Antropoloji bilimi Avrupa’daki
insanları, kafalarının şekli ve saçları ve gözlerini renklerini dikkate alarak üç
ırka ayırmıştır: Uzun kafalı kumral, uzun kafalı esmer, yassı kafalı.
Bununla beraber, Avrupa’da hiç
bir millet, bu tiplerden yalnız birini, içine almaz. Her millette, çeşitli
oranlarda olmak üzere, bu üç ırka mensup bireyler vardır. Hatta aynı ailenin içinde,
bir kardeş uzun kafalı kumral, diğerleri uzun kafalı esmer ve yassı kafalı
olabilirler.
Gerçi bir zamanlar, bazı
antropologlar bu anatomik tiplerle sosyal davranışlar arasında bir ilişki olduğunu
savunurlardı. Fakat birçok ilmi eleştirilerin ve özellikle… Bizzat
antropologlar arasında en yüksek bir konumda bulunan Manouvrier adındaki bilim
adamının anatomik özelliklerin sosyal karakterler üzerinde hiç bir etkisi olmadığını
ispat etmesi, bu eski iddiayı tamamıyla çürüttü. Irkın, böylelikle sosyal
niteliklerle hiç bir ilişkisi kalmayınca, sosyal karakterlerin toplamı olan
milliyetle de hiç bir ilişkisinin kalmaması gerekir. O halde, milleti başka bir
alanda aramak gerekir.
2) Kavmi Türkçüler de, milleti kavim
ile karıştırırlar. Kavim, aynı anadan, aynı babadan üremiş, içine hiç yabancı
karışmamış aynı kandan bir topluluk demektir. Eski toplumlar genellikle saf ve
yabancılarla karışmamış birer kavim olduklarını savunurlardı. Hâlbuki toplumlar
tarih öncesi zamanlarda bile, kavmiyetçe saf değildiler. Savaşlarda esir alma,
kız kaçırma, suç işleyenlerin kendi toplumundan kaçarak başka bir topluma
girmesi, evlenmeler göçler, yabacıları kendine benzetme ve başka bir topluluk içinde
erime gibi olaylar milletleri sürekli birbirine karıştırmıştı. Fransız bilim
adamlarından Camille Julian ile Millet, en eski zamanlarda bile saf bir kavmin
bulunmadığını savunmaktadırlar. Tarih öncesi zamanlarda bile saf bir kavim
bulunmazsa, tarihi devirdeki kavim karışmalardan sonra, artık saf bir kavmiyet
saçma olmaz mı? Bundan başka, sosyolojiye göre, fertler dünyaya gelirken sosyal
bir nitelik taşımazlar. Yani sosyal duygu ve düşüncelerden hiç birini
beraberinde getirmezler, mesela dil, din, ahlak, estetik; politika, hukuk,
ekonomi alanına ait hiç bir duygu ve düşünceyi beraber getirmezler. Bunların
hepsini sonraları terbiye yoluyla toplamdan alılar. Demek ki, sosyal özellikler
kalıtımla geçmez, yalnız terbiye yoluyla geçer. O halde, kavmiyetin milli
karakter bakımından da hiç bir rolü yok demektir.

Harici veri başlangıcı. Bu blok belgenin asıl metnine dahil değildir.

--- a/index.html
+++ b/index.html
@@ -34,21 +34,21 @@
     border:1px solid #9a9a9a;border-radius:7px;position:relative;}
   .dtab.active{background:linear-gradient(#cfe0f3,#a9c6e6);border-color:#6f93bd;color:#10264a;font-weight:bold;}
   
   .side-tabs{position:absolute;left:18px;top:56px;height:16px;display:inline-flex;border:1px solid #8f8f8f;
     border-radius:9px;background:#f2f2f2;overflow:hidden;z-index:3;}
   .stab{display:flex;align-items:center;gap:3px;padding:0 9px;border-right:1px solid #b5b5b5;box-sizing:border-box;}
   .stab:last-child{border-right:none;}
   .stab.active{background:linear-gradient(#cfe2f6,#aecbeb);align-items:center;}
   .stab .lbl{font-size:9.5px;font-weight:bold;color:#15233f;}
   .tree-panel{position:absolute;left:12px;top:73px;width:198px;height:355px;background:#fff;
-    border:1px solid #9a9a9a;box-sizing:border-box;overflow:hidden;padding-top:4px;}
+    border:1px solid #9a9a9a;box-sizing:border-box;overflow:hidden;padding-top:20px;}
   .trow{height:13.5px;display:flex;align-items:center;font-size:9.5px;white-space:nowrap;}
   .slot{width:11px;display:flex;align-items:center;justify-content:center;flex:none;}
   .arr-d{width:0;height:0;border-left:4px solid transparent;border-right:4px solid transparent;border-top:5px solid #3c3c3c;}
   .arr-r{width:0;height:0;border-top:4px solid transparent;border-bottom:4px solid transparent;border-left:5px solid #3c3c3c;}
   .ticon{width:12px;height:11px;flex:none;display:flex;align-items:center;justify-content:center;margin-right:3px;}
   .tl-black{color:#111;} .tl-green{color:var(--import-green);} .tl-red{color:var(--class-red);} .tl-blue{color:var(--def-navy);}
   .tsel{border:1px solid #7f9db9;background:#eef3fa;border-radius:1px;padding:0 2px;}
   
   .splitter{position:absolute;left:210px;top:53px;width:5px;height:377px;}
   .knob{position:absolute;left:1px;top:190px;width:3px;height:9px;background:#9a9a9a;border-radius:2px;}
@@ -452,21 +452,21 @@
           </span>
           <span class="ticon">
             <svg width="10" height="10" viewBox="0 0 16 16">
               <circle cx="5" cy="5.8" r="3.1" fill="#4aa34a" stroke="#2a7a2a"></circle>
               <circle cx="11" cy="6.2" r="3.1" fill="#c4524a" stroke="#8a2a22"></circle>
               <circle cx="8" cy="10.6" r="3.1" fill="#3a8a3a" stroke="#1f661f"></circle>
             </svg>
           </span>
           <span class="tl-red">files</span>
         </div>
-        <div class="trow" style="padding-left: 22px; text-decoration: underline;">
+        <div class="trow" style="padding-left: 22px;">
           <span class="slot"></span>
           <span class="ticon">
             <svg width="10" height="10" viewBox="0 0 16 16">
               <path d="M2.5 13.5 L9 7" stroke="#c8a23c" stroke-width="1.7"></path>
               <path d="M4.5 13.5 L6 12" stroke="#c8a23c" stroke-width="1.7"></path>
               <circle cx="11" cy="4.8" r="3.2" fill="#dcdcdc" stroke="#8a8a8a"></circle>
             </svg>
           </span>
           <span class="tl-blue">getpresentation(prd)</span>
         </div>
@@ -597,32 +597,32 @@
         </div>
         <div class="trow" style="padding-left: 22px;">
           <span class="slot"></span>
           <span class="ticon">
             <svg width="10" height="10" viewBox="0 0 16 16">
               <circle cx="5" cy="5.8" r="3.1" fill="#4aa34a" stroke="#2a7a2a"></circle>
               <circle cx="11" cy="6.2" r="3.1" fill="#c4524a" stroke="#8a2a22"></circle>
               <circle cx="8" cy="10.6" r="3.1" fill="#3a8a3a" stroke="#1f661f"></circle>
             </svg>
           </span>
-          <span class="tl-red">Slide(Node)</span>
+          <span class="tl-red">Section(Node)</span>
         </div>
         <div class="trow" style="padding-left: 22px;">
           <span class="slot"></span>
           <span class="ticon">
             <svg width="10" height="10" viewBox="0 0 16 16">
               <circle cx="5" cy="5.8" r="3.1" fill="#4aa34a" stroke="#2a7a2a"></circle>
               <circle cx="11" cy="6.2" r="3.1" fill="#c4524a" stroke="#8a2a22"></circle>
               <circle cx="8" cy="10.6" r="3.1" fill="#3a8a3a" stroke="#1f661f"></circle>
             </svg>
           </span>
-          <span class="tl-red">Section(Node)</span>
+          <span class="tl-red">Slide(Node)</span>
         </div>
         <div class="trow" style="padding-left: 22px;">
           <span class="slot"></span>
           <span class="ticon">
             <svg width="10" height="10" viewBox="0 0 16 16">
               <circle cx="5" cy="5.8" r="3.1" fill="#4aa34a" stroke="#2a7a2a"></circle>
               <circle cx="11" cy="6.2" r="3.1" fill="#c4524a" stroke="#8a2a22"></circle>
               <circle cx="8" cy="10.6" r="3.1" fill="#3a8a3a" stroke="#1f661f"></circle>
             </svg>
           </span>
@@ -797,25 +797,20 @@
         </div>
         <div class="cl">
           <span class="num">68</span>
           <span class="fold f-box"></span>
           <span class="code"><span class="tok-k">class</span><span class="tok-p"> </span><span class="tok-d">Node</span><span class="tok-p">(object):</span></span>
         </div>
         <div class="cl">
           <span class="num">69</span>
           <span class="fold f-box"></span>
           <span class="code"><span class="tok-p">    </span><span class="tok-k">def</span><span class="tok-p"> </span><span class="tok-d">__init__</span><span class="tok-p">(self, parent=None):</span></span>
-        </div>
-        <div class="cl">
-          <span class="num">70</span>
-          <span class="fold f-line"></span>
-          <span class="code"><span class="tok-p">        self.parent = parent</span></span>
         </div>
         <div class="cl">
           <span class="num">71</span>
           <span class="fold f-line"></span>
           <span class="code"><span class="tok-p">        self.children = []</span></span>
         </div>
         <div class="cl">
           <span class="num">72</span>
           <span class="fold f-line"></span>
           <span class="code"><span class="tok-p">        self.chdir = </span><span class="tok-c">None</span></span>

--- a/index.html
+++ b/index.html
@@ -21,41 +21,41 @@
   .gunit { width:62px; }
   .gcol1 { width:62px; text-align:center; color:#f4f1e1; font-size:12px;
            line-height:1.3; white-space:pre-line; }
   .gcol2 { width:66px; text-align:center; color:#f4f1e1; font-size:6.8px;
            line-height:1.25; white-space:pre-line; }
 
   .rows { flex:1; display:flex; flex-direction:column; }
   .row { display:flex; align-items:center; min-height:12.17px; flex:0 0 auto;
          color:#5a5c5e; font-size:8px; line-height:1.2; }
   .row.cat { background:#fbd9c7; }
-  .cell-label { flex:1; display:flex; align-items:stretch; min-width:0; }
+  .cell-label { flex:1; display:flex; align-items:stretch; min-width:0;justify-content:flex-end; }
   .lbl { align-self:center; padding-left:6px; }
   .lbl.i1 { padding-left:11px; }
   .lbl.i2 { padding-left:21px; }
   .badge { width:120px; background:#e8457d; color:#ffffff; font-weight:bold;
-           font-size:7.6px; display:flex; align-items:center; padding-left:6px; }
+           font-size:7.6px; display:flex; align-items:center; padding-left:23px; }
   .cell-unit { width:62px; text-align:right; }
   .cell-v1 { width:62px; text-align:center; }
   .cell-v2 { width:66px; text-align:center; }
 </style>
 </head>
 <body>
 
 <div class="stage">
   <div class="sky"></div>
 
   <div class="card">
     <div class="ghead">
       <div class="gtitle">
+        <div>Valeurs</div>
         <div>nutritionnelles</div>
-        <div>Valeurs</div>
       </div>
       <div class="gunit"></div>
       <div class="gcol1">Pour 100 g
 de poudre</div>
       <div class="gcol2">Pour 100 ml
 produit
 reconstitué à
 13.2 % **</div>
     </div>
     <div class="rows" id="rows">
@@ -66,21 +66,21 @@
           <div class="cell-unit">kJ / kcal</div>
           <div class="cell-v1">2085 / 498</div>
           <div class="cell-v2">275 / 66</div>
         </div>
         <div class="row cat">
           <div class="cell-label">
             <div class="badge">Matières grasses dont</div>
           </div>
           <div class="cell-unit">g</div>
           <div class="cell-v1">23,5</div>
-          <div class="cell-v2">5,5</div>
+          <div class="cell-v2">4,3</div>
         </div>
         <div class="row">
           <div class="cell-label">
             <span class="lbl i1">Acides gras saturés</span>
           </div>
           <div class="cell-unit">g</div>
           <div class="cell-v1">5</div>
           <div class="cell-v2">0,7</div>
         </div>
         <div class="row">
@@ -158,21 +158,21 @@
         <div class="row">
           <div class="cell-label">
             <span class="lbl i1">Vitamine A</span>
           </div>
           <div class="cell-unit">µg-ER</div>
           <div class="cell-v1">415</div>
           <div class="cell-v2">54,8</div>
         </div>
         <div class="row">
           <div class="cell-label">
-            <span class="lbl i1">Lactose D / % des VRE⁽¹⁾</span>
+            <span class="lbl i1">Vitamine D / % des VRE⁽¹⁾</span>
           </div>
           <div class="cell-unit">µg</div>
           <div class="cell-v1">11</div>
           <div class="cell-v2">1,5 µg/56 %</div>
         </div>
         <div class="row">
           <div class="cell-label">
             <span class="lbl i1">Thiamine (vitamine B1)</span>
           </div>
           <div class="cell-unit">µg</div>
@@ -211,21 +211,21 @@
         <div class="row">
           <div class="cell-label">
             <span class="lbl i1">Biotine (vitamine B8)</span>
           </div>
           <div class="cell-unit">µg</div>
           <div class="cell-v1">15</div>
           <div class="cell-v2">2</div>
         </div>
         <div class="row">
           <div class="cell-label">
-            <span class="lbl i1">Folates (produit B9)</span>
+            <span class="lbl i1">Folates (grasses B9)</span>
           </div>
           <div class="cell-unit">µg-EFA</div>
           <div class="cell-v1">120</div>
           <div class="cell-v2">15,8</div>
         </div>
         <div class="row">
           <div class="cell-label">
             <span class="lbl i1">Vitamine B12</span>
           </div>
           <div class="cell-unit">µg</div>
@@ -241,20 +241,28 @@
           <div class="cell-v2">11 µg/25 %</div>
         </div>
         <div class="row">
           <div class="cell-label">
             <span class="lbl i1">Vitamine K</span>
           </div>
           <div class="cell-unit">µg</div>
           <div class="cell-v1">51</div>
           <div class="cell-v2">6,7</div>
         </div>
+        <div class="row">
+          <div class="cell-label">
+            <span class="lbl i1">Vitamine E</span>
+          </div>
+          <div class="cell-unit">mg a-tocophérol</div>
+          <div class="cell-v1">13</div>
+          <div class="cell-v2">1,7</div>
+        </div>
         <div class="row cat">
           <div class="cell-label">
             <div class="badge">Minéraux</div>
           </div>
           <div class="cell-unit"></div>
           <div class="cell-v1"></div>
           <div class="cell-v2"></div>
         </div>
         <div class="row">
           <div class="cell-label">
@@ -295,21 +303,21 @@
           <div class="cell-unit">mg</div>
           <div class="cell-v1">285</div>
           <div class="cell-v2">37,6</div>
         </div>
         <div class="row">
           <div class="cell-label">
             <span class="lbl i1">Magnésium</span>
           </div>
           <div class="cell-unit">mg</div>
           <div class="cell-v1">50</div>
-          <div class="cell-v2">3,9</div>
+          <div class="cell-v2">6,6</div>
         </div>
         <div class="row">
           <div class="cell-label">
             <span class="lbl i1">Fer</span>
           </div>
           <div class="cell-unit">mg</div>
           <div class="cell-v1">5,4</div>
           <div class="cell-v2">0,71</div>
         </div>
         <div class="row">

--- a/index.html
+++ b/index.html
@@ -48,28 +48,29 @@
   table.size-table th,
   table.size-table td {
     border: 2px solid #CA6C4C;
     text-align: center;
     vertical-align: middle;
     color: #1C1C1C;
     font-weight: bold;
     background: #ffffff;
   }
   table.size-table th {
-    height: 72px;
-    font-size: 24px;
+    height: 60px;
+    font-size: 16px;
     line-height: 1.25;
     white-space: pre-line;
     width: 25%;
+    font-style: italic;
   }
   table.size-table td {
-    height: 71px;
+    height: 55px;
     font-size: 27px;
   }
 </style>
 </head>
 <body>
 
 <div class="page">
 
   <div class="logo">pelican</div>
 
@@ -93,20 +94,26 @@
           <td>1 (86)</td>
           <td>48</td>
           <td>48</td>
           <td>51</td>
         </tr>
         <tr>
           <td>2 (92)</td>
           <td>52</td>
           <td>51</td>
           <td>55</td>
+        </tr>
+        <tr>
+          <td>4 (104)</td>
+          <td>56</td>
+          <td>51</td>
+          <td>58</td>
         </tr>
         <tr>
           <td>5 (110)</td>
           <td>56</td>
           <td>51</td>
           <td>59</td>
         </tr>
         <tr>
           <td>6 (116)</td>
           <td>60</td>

Kavim saflığı hiç bir toplumda
bulunmamakla beraber, eski toplumlar kavmiyet idealini izlerlerdi. Bunun nedeni
dini idi. Çünkü o toplumlarda kendisine tapılan, toplumun ilk atasından
ibaretti. Bu yalnız kendi dölünden olanlara tanrılık etmek isterdi. Yabancıların kendi tapınağına girmesini, kendisine yapılacak ibadetlerle
katılmasını kendi mahkemelerinde kendi kanunlarına göre yargılanmasını
istemezdi. Bundan dolayı, toplumun içine çeşitli biçimde evlât edinme yoluyla
girmiş birçok kişi bulunmakla birlikte, bütün toplum yalnız Tanrının dölünden
gelmiş sayılırdı. Eski Yunan sitelerinde, İslam’dan önceki Araplarda, eski Türklerde,
kısaca henüz il devride bulunan bütün toplumlarda şu yalancı kavmiyeti görürüz.
Şurası da var ki, sosyal gelişmenin
o aşamasında yaşayan milletler için kavmiyet idealini izlemek normal bir
hareket olduğu halde, bugün içinde bulunduğumuz aşamaya anormaldir. Çünkü o aşamada
bulunan toplumlarda sosyal dayanışma yalnız dindaşlık bağından ibaretti. Dindaşlı
kandaşlığa dayanınca, doğaldır ki, sosyal dayanışmanın dayanağında kandaşlık
olur.
Bugünkü sosyal aşamada ise,
sosyal dayanışma, kültürdeki ortaklığa dayanıyor. Kültürün kuşaktan kuşağa
aktarılması terbiye aracılığıyla olduğu için, kandaşlıkla hiç bir ilgisi
yoktur.
3) Coğrafi Türkçülere göre,
millet, aynı ülkede oturan halkların toplamı demektir. Mesela onlara göre bir İran
milleti, bir İsviçre milleti, bir Belçika milleti, bir Britanya milleti vardır.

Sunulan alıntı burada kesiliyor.